A COUNCIL has said its new taxi policy will not require all vehicles be painted the same shade of red.

Darlington Borough Council is due to discuss a proposed new taxi policy next week.

Plans for all of the town's taxis to be painted the same shade of red as Royal Mail vans have been put on hold following concerns by committee members that manufacturers may no longer be producing vehicles popular with the taxi trade in this particular shade.

Councillor Brian Jones, chairman of the council's licensing committee, said: “The key aim of the policy is to ensure the safety and welfare of the public, encourage environmental sustainability, and ensure efficient taxi and private hire services in the borough.

“We sought the views of local residents and the taxi trade when drawing up the revised policy and have taken those comments on board.

“We want to ensure those using the taxis and private hire vehicles operating in the borough feel safe and comfortable and that they meet all the standards required.

“We’re also looking to streamline the application process to make it easier for drivers and operators and the proposed changes will provide clarity for the licensed trade and ensure the licensing regime will continue to protect the travelling public.”

Key amendments include the introduction of new age requirements for licensed vehicles to help improve air quality and reduce emissions.

The committee also agreed that a longer-term plan to help reduce emissions be included in the policy as well as a requirement that drivers follow Public Health guidance in response to national emergencies as part of their codes of practice.
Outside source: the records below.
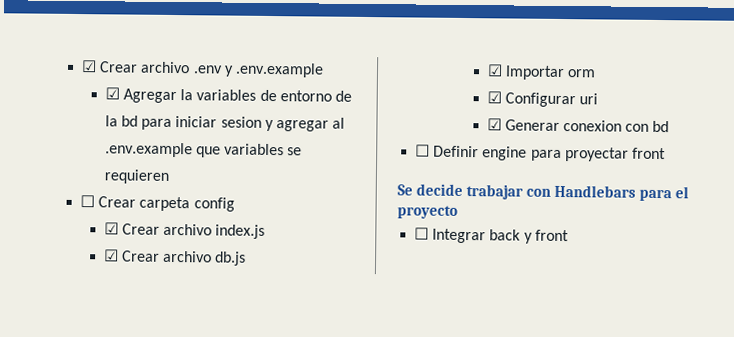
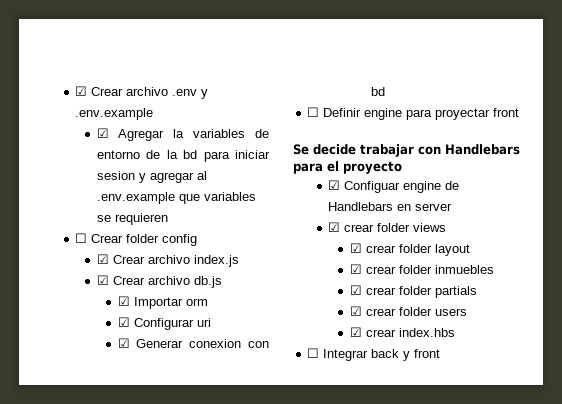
- ☐ Crear carpeta config
+ ☐ Crear folder config
+ ☑ Configuar engine de Handlebars en server
+ ☑ crear folder views
+ ☑ crear folder layout
+ ☑ crear folder inmuebles
+ ☑ crear folder partials
+ ☑ crear folder users
+ ☑ crear index.hbs

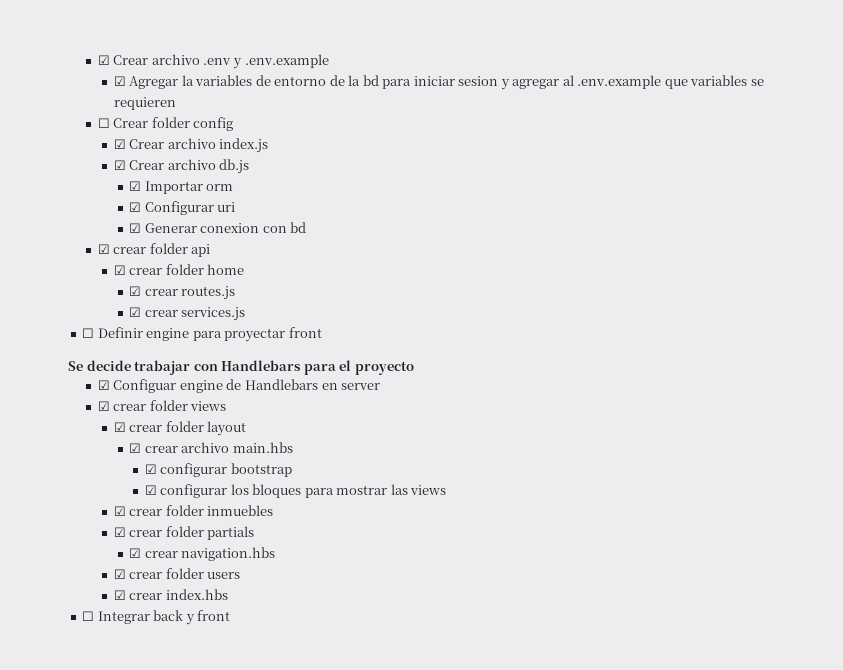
+ ☑ crear folder api
+ ☑ crear folder home
+ ☑ crear routes.js
+ ☑ crear services.js
+ ☑ crear archivo main.hbs
+ ☑ configurar bootstrap
+ ☑ configurar los bloques para mostrar las views
+ ☑ crear navigation.hbs

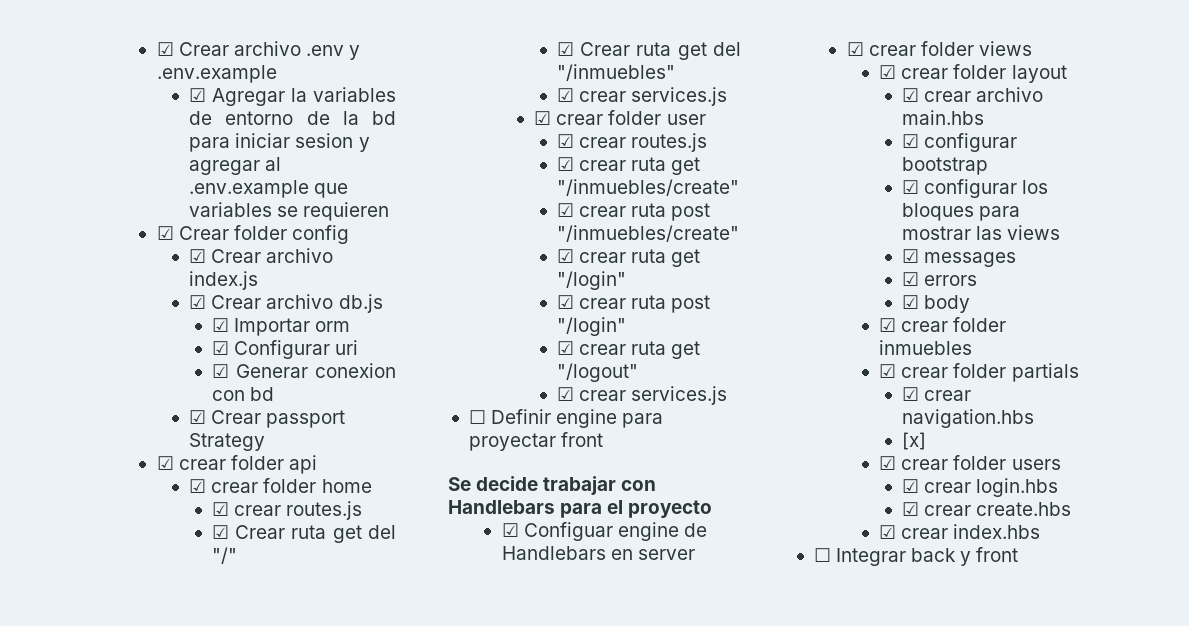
- ☐ Crear folder config
+ ☑ Crear folder config
+ ☑ Crear passport Strategy
+ ☑ Crear ruta get del "/"
+ ☑ Crear ruta get del "/inmuebles"
+ ☑ crear services.js
+ ☑ crear folder user
+ ☑ crear routes.js
+ ☑ crear ruta get "/inmuebles/create"
+ ☑ crear ruta post "/inmuebles/create"
+ ☑ crear ruta get "/login"
+ ☑ crear ruta post "/login"
+ ☑ crear ruta get "/logout"
+ ☑ messages
+ ☑ errors
+ ☑ body
+ [x]
+ ☑ crear login.hbs
+ ☑ crear create.hbs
On-line Disclosure and Barring Service (DBS) update subscription will be mandatory to allow a smooth integration with a new on-line licensing application process which is currently in development. It will also allow for more frequent checking of drivers, as required under the new government standards.

A consultation was held during the summer ahead of the publication of a revised draft taxi policy.

If approved, the new policy will come into force from 1 January 2021.

The revised policy and key proposals are available on the council’s website.

It will be considered at a meeting on Thursday, November 26.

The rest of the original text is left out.